[Federated-fs] Meeting notes

Ellard, Daniel Daniel.Ellard at netapp.com
Thu Apr 10 12:02:49 PDT 2008


First, my heartfelt apologies to anyone who dialed in and had to listen
to that terrible music we have on our phone system for twelve minutes.
Second, apologies for being late to host the call.  In the future we may
need to push back the meeting time to 2:30 EDT in order to ensure that
this does not happen again -- would that cause a problem for anyone?

Second, for next week week it now appears that my conflicting meeting
has been rescheduled, so the weekly federated-fs conference call will
take place at the usual time (2pm EDT).

Because so many people dropped off before I joined, I'm wondering if
folks would like to have a brief conference call tomorrow to make up for
the lost discussion today.  I can host the meeting at 2pm EDT -- if
you're interested, please send email to this list.  (If nobody responds,
I will not set up the conference bridge, even though I probably do
deserve to sit on hold, listening to that music, for a while...)

I pinged Spencer and Beepy (chairs of the IETF NFS WG) about the status
of adding this work to the WG charter, but they don't have anything new
to report.  They're swamped with other WG stuff right now.  (It's not
*bad* news, it's just not any news at all.)
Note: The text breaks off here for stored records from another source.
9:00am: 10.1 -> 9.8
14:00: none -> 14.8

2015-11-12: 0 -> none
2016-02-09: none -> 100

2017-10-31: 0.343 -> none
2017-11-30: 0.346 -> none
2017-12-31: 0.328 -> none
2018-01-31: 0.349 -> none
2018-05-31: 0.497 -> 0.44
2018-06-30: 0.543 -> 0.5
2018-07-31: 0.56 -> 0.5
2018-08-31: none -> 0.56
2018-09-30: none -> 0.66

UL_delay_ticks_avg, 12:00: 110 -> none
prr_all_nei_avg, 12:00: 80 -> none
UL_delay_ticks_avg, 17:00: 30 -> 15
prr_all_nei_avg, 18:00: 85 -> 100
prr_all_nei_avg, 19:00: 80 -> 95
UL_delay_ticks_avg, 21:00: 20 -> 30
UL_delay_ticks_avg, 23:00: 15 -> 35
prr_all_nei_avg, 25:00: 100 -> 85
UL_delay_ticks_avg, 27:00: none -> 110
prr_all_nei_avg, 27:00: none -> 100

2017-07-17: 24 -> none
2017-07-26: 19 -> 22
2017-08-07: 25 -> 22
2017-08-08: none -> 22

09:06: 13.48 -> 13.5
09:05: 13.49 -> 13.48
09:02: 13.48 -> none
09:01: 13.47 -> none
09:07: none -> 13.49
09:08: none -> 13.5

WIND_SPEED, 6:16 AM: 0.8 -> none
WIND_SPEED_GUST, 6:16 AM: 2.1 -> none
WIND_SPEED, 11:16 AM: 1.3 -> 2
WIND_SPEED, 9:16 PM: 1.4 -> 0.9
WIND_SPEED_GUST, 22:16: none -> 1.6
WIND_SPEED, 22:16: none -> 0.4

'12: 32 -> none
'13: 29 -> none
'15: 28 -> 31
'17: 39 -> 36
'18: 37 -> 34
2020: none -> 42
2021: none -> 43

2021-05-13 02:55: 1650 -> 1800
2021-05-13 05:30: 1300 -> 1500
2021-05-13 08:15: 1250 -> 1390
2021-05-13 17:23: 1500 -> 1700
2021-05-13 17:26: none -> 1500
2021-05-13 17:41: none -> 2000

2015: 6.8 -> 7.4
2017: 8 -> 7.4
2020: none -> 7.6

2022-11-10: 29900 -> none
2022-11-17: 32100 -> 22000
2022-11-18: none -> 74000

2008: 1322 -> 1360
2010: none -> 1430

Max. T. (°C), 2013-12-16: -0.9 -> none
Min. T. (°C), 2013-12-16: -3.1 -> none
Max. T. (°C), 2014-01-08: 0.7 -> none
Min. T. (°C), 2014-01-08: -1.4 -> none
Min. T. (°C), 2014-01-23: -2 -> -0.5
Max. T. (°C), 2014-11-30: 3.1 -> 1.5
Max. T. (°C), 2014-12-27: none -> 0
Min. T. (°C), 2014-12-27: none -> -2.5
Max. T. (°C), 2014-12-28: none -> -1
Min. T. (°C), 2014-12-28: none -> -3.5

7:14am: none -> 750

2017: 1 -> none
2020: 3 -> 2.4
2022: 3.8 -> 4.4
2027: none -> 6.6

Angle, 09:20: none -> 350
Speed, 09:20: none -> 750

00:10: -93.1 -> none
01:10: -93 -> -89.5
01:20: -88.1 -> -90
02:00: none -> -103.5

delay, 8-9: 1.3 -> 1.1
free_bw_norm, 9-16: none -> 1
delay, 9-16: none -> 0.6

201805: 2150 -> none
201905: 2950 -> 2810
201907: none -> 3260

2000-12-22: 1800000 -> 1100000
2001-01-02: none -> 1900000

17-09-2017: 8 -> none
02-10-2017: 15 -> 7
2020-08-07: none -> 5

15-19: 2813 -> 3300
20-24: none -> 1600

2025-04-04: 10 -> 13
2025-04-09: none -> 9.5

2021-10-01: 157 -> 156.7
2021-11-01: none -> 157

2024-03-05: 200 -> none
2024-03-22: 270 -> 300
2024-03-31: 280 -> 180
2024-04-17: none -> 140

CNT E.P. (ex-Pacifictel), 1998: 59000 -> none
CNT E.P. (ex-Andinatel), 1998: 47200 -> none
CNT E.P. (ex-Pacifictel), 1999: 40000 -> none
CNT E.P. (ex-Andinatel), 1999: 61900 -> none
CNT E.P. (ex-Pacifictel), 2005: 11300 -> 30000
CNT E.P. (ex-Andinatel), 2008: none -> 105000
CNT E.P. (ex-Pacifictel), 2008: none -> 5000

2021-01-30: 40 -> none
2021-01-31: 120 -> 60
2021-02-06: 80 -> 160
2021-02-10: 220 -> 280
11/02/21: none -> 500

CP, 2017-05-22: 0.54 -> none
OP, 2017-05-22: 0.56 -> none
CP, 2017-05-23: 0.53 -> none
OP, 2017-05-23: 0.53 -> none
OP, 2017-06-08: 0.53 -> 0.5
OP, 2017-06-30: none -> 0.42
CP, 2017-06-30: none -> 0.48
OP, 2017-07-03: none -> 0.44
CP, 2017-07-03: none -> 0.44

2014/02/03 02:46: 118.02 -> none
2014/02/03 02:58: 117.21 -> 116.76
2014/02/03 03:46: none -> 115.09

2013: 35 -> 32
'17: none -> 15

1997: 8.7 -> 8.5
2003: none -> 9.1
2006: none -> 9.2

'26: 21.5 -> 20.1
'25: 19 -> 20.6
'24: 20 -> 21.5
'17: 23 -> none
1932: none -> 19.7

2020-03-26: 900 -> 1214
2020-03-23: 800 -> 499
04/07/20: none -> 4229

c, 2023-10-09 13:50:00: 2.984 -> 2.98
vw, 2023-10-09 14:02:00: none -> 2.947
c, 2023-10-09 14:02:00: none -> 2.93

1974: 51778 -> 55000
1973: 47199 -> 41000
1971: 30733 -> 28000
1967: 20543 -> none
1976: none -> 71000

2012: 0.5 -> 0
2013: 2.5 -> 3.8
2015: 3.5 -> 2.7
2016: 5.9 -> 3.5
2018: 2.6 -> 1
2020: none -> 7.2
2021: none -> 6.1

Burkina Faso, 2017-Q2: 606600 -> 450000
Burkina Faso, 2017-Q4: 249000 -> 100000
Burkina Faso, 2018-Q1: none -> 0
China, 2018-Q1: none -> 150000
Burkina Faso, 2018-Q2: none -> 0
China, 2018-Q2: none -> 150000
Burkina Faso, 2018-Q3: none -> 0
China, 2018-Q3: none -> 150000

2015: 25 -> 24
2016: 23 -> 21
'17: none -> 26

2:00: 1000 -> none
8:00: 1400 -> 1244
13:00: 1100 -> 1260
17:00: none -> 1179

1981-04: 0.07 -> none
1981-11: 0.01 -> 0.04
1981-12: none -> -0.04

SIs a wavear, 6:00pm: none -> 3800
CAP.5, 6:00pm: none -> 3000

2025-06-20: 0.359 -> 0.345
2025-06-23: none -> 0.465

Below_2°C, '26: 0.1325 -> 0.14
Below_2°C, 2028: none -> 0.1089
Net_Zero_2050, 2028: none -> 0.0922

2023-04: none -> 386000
To follow up on the walk-through of the reqts doc, there were many
suggested changes.  I'd like to finish the walk-through before issuing a
new draft (in order to avoid confusion between things like requirement
numbers, which will change because some of the requirements are going
away).

R1: this requirement is now unnecessary.  However, in the description of
the requirement, there are definitions and concepts introduced that are
necessary elsewhere, so simply deleting the entire requirement is
impossible.  All of the clauses R1a-e are still requirements.  R1c seems
especially confusing (or counter-intuitive) to some readers so this may
require additional explanation.

R2: In its current form, the prose suggests that the interface for
"promoting" a fileset is on the server hosting the fileset.  There is
discussion that it may be better to have this done entirely by the NSDB.
The server does not need to "know" that a fileset is represented by some
FSN.

R2: If this requirement is satisfied by the NSDB, then some of the
sub-requirements are questionable.  There is feeling, however, that
those requirements are probably wrong anyway.  For example, requiring
that when a fileset is taken offline that its FSN->FSL mapping is
removed is simply impractical and creates failure conditions we don't
want to deal with.  (it's OK to require that the server make an effort
to clean up when it makes a mess, but we can't require that no messes
ever occur.)  Similarly, the contract that the promoter must confirm
that an FSN->FSL mapping is valid before promoting it is unenforcable.
The server could crash in the midst of the operation.

R8: This requirement is weakened.  R8a can be removed.  R8b is probably
not necessary (?); it should be replaced with fixed, specified (as part
of the protocol) annotations on the FSLs.  Nobody can remember why R8c
is necessary (any theories) -- it probably served some purpose, but is
it obsolete now?

If anyone has additional notes, please share!